TASK GOAL
Word for word, restate the line containing "Medical Medium Pendulum" and all the lines that come after it in the entries below. Include nothing from before it.

(THE DATA)

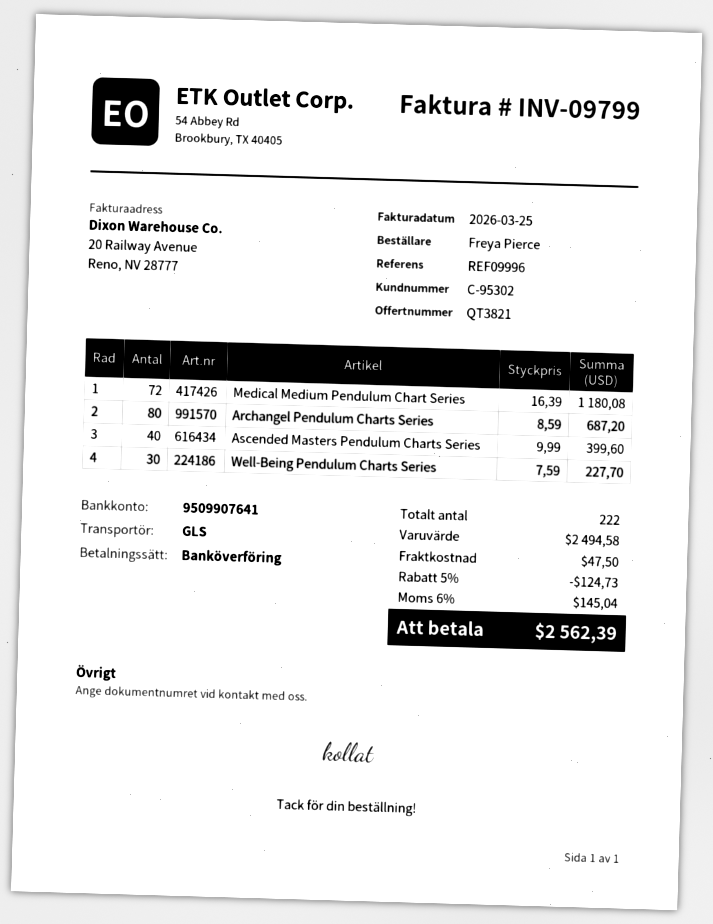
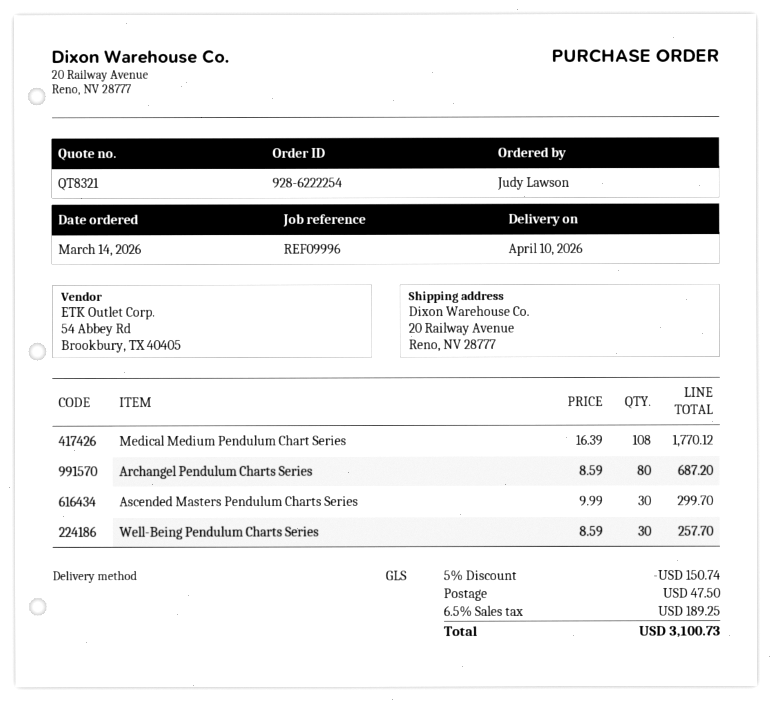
quote number: QT3821 -> QT8321
ordered by: Freya Pierce -> Judy Lawson
Medical Medium Pendulum Chart Series: 72 x 16.39 = 1180.08 -> 108 x 16.39 = 1770.12
Ascended Masters Pendulum Charts Series: 40 x 9.99 = 399.60 -> 30 x 9.99 = 299.70
Well-Being Pendulum Charts Series: 30 x 7.59 = 227.70 -> 30 x 8.59 = 257.70
discount: 5% = 124.73 -> 5% = 150.74
tax: 6% = 145.04 -> 6.5% = 189.25
total: 2562.39 -> 3100.73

(End THE DATA)

ANSWER TO THE PROBLEM
Medical Medium Pendulum Chart Series: 72 x 16.39 = 1180.08 -> 108 x 16.39 = 1770.12
Ascended Masters Pendulum Charts Series: 40 x 9.99 = 399.60 -> 30 x 9.99 = 299.70
Well-Being Pendulum Charts Series: 30 x 7.59 = 227.70 -> 30 x 8.59 = 257.70
discount: 5% = 124.73 -> 5% = 150.74
tax: 6% = 145.04 -> 6.5% = 189.25
total: 2562.39 -> 3100.73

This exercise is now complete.